For instance, I once had a checkout flow test that kept timing out. Running in headless mode didn't reveal the issue, but in headed mode, I immediately saw a dynamic control (a loading spinner) that was blocking the "Pay" button. Advice: Use the headed mode for quick debugging, and execution traces for deeper investigation. Together, they'll save you hours of guesswork.

14. Monitor and Evolve Your Test Suite

It's tempting to think of your test suite as "done" once you've covered your core flows. But after running hundreds of end-to-end tests, I learned that Flaky tests creep in as your app evolves. Although the Playwright testing framework uses the real browser input pipeline, it ensures that automated actions like clicks and keyboard presses are indistinguishable from those performed by an actual user.

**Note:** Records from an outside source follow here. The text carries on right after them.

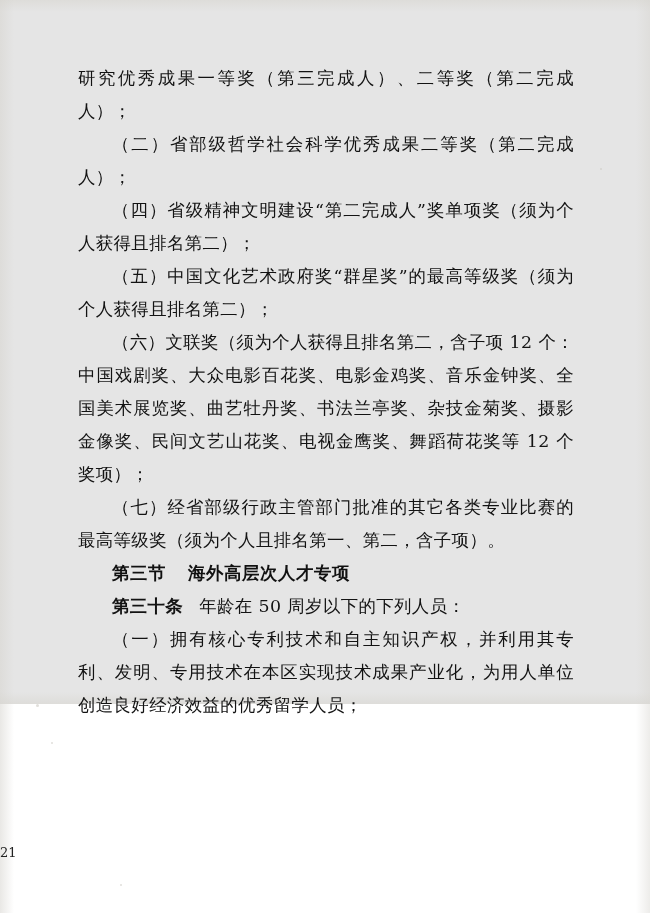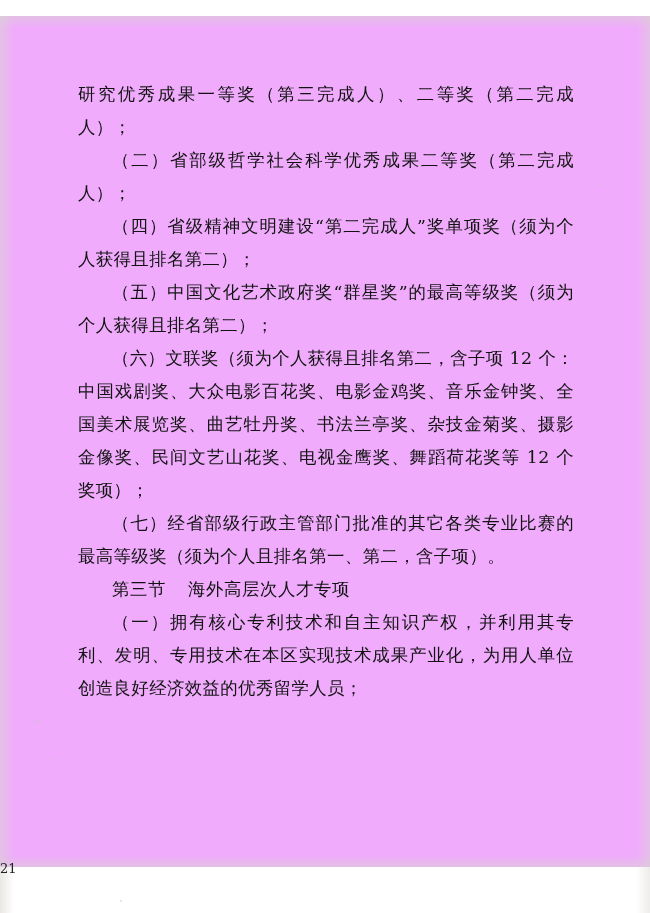"研究优秀成果一等奖（第三完成人）、二等奖（第二完成人）；" .page { background: #f0abfc -> #e5e5e5; height: 851px -> 704px; top: 16px -> 0 }
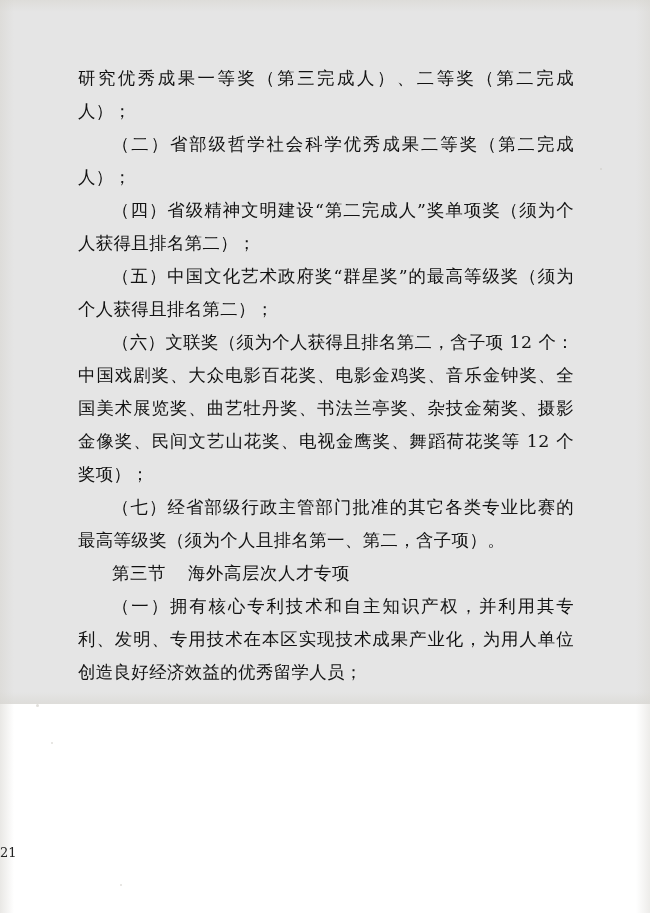"第三节 海外高层次人才专项" .heading { font-weight: normal -> bold }
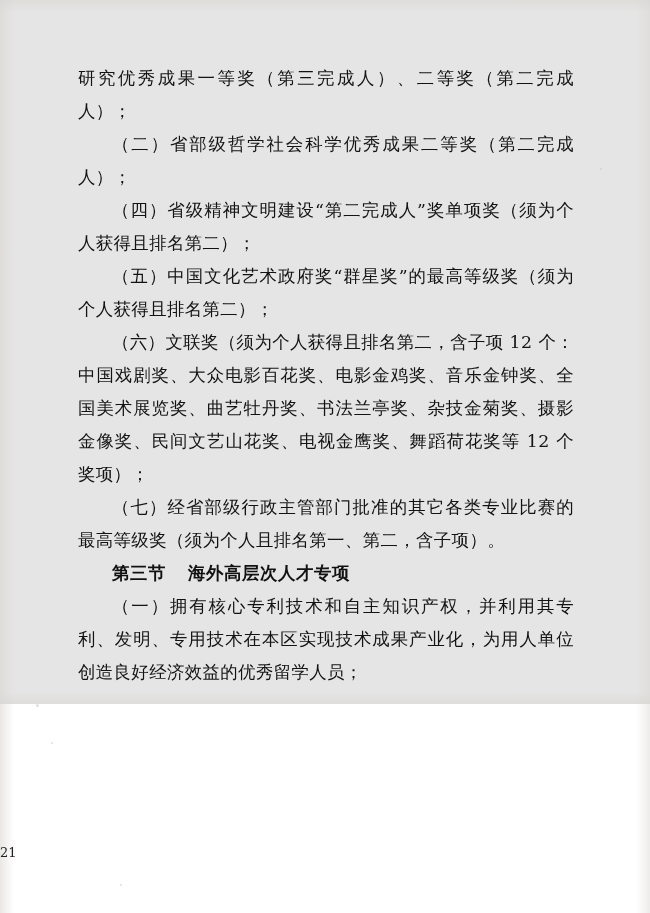"第三十条 年龄在 50 周岁以下的下列人员：" p.article-line { html: none -> <p><b>第三十条</b><span></span><span>年龄在 50 周岁以下的下列人员：</span></p> }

  • Repetitive login operations slow down your test execution.
  • New test scenarios emerge as features span multiple browsers or multiple tabs.

In my case, Currents helped here by making it easier to explore execution logs and track how all the tests were behaving across releases. By monitoring, I could spot patterns like "login-related failures increasing after the last auth change" or "test run times creeping up."

To Wrap Up

Playwright offers a wide range of tools and suites to make testing and debugging easier. Flaky tests are part of every automation engineer's story when building modern web apps, even if it is a basic test. What matters is whether you create habits that minimize them: isolation, async discipline, smart data handling, and good debugging practices. These 14 lessons took me months of trial and error to learn, but I wrote this so that you won't need to repeat these mistakes. Combining everything you have learned here (with lessons of your own), you basically cover the full spectrum of scaling Playwright: from fundamentals like test isolation and parallel test execution to advanced workflows that make your dynamic web testing future-proof.

My final piece of advice: Don't run Playwright tests blind. If you're scaling beyond a few dozen tests, visibility is essential. That's where a platform like Currents helps, by surfacing flaky tests, making execution logs easy to explore, and showing trends in test health. The sooner you get control over your test execution and web testing, the sooner you'll trust your tests again. And trust is the real outcome every QA engineer is after.